The U.S. Pacific Air Forces (PACAF) announced Friday that four of the B-1s, capable of carrying the largest weapons payloads in the US Navy, had arrived at Andersen Air Force Base at Guam to conduct training and "strategic deterrence missions" in the Indo-Pacific region.
The air defense did not specify how long the bombers will be on Guam.
Analysts say tactics make it harder for US forces to target than keep them on specific bases, as was the case in the now-closed Continuous Bomber Presence on Guam.
"The consistency and predictability of (Guam) deployment caused serious operational vulnerabilities. A planner in China's military could easily plan ways to destroy the bombers due to their well-known presence," said Timothy Heath, senior international defense researcher with RAND Corp. think tank in Washington.
Since it pulled B-52 bombers from Guam on April 17, the United States has made visible the B-1s in the Pacific, with missions flown over from bases on the continental United States.
It includes a 32-hour flight with two B-1s from Ellsworth Air Force Base in South Dakota to the skies over the South China Sea and back last Thursday.

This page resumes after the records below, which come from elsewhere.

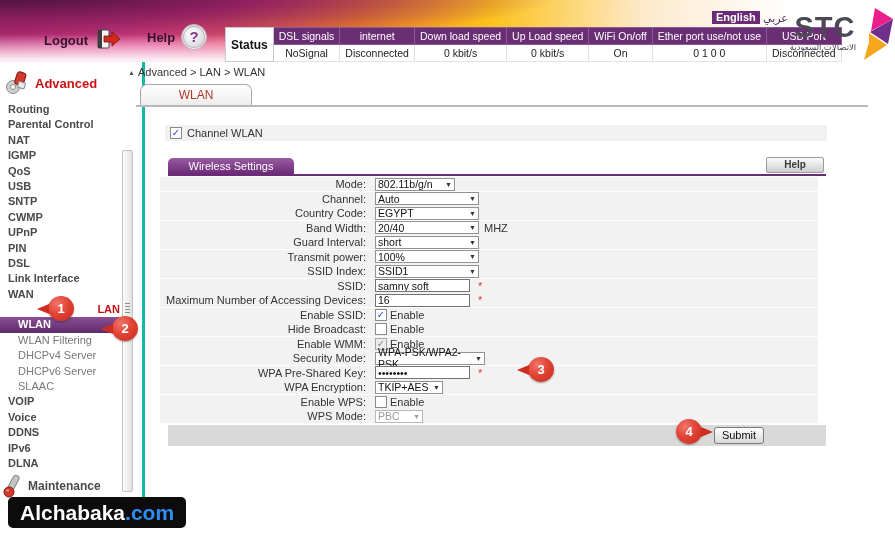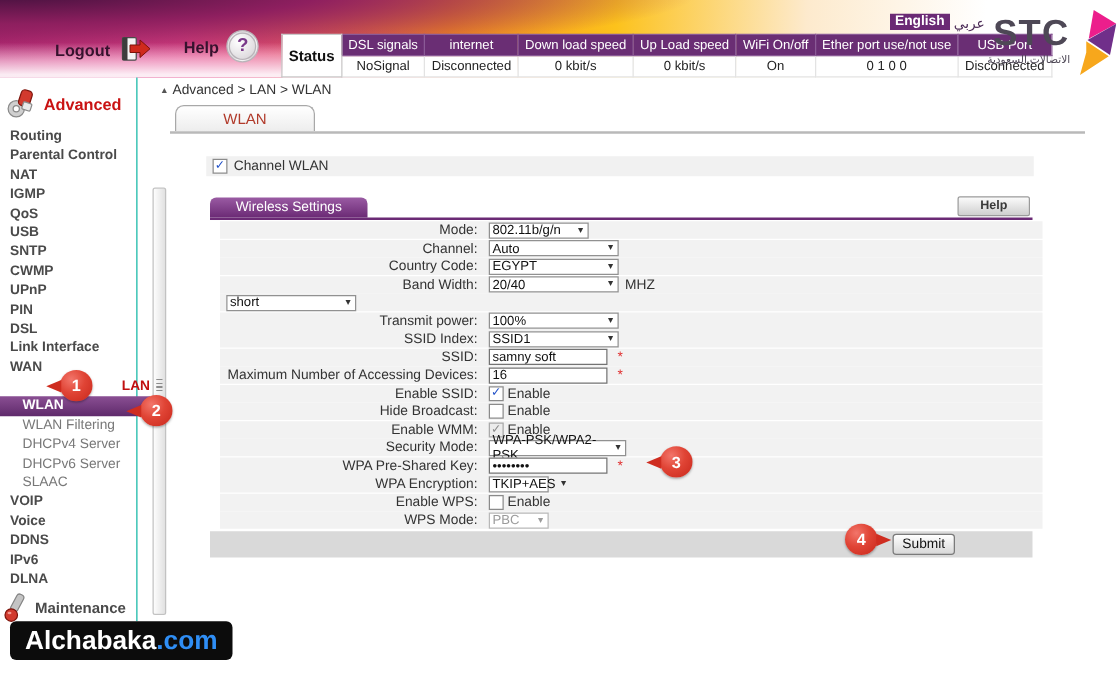--- a/index.html
+++ b/index.html
@@ -30,21 +30,21 @@
 
   .lang-en { position:absolute; left:712px; top:11px; background:#6b2a75; color:#fff; font-size:11px; font-weight:bold; padding:0 4px 1px; cursor:pointer; }
   .lang-ar { position:absolute; left:763px; top:12px; color:#4a2a55; font-size:11px; cursor:pointer; }
 
   .logo { position:absolute; left:793px; top:10px; width:100px; height:50px; }
   .logo-text { position:absolute; left:0; top:4px; width:64px; text-align:center; font-size:29px; font-weight:bold; letter-spacing:1px; color:#4e4856; line-height:26px; }
   .logo-sub  { position:absolute; left:-6px; top:32px; width:72px; text-align:center; font-size:8.5px; color:#4e4856; }
   .logo-star { position:absolute; left:58px; top:-4px; }
 
   
-  .sidebar { position:absolute; left:0; top:62px; width:110px; height:435px; background:#fff; border-right:1px solid #14b8a6;padding-left:41px; }
+  .sidebar { position:absolute; left:0; top:62px; width:145px; height:435px; background:#fff; border-right:3px solid #14b8a6;padding-left:41px; }
   .adv-head { position:absolute; left:4px; top:8px; display:flex; align-items:center; gap:5px; }
   .adv-title { color:#c91212; font-weight:bold; font-size:13px; }
   .nav { position:absolute; left:0; top:40px; width:120px; }
   .nav-item { height:15.4px; line-height:15.4px; padding-left:8px; font-size:11px; font-weight:bold; color:#4a4a4a; cursor:pointer; white-space:nowrap; }
   .nav-item.sub { padding-left:18px; font-weight:normal; color:#787878; }
   .nav-item.red { color:#c11010;text-align:right; }
   .nav-item.selected { background:linear-gradient(#8a4f93,#5f2a6b); color:#fff; font-weight:bold; }
   .maint { position:absolute; left:2px; top:412px; display:flex; align-items:center; gap:4px; cursor:pointer; }
   .maint-label { font-size:12px; font-weight:bold; color:#4a4a4a; }
 
@@ -67,21 +67,21 @@
   .enable-bar .cb { margin-left:5px; }
   .enable-bar .cbl { margin-left:5px; }
 
   .ws-tab { position:absolute; left:168px; top:158px; width:126px; height:16px; border-radius:5px 5px 0 0;
     background:linear-gradient(#9a5ba3,#6b2a75); color:#fff; font-size:11px; line-height:16px; text-align:center; }
   .help-btn { position:absolute; left:766px; top:157px; width:58px; height:16px;
     background:linear-gradient(#fbfbfb,#cfcfcf); border:1px solid #9a9a9a; border-radius:2px;
     font-size:10px; font-weight:bold; color:#3a3a3a; text-align:center; line-height:14px; cursor:pointer; }
   .ws-underline { position:absolute; left:168px; top:174px; width:658px; height:2px; background:#6b2a75; }
 
-  .form { position:absolute; left:176px; top:177px; width:658px; }
+  .form { position:absolute; left:160px; top:177px; width:658px; }
   .frow { height:14px; margin-bottom:0.5px; background:#f2f2f2; display:flex; align-items:center; }
   .flabel { width:210px; text-align:right; padding-right:4px; font-size:11px; color:#333; white-space:nowrap; }
   .fctl { flex:1; display:flex; align-items:center; padding-left:5px; gap:3px; }
   .sel { height:13px; border:1px solid #919191; background:#fff; display:flex; align-items:center;
     justify-content:space-between; padding:0 2px; font-size:10.5px; color:#111; cursor:pointer; }
   .sel .arr { font-size:7px; color:#333; margin-left:3px; }
   .sel.dis { color:#9b9b9b; border-color:#b8b8b8; cursor:default; }
   .sel.dis .arr { color:#9b9b9b; }
   .txt { height:13px; border:1px solid #737373; font-size:10.5px; padding:0 2px; background:#fff; color:#111; font-family:inherit; }
   .cb { width:12px; height:12px; border:1px solid #8b8b8b; background:#fff; display:inline-flex;
@@ -265,20 +265,21 @@
         <div class="flabel">Band Width:</div>
         <div class="fctl">
           <div class="sel" style="width: 104px;">
             <span>20/40</span>
             <span class="arr">▼</span>
           </div>
           <span class="sfx">MHZ</span>
         </div>
       </div>
       <div class="frow">
+        <div class="flabel">Guard Interval:</div>
         <div class="fctl">
           <div class="sel" style="width: 104px;">
             <span>short</span>
             <span class="arr">▼</span>
           </div>
         </div>
       </div>
       <div class="frow">
         <div class="flabel">Transmit power:</div>
         <div class="fctl">
@@ -344,21 +345,21 @@
       <div class="frow">
         <div class="flabel">WPA Pre-Shared Key:</div>
         <div class="fctl">
           <input type="text" class="txt" value="••••••••" style="width: 95px;">
           <span class="req">*</span>
         </div>
       </div>
       <div class="frow">
         <div class="flabel">WPA Encryption:</div>
         <div class="fctl">
-          <div class="sel" style="width: 48px;">
+          <div class="sel" style="width: 68px;">
             <span>TKIP+AES</span>
             <span class="arr">▼</span>
           </div>
         </div>
       </div>
       <div class="frow">
         <div class="flabel">Enable WPS:</div>
         <div class="fctl">
           <span class="cb"></span>
           <span class="cbl">Enable</span>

Earlier in April, the Air Force sent two B-1s from the South Dakota base on a 30-hour return trip to Japan, merging with Japanese F-15 and F-2 fighter jets, as well as US F-16 jets, on a training exercise, said the air defense.
In the announcement of the deployment of the B-1s to Guam, Colonel Lieutenant Frank Welton, PACAF's commander in chief of operations operations, pointed out the US's ability to carry more powerful weapons than the B-52s who left Guam a few weeks ago.
"The B-1 is capable of carrying LRASM (Long Range Anti-Surface Cruise Missile), giving it an advanced stand-off, counter-ship capability," Welton said in a statement.
The precision-guided missile is designed to hit an opponent's warship with a penetrating and fragmented warhead, while keeping the bombers at low risk of counter-attack.
The Air Force said that the return of the B-1s to Guam marks their first presence in the Pacific since 2017, when they flew several missions with the South Korean and Japanese air forces at the height of US tensions with North Korea.
Analysts say deployments that the B-1s make to the Pacific right now can be expected to be the new norm for the region.
"We will arrange bombers through Guam on a regular basis," said Carl Schuster, a former operations manager at the US Pacific Command & # 39; s Joint Intelligence Center. "Sometimes they will participate in exercises with our allies and partners, at other times they will continue to the Indian Ocean through the South China Sea."
The unpredictability of random distributions "will also complicate the decision making potential of bad actors," Schuster said.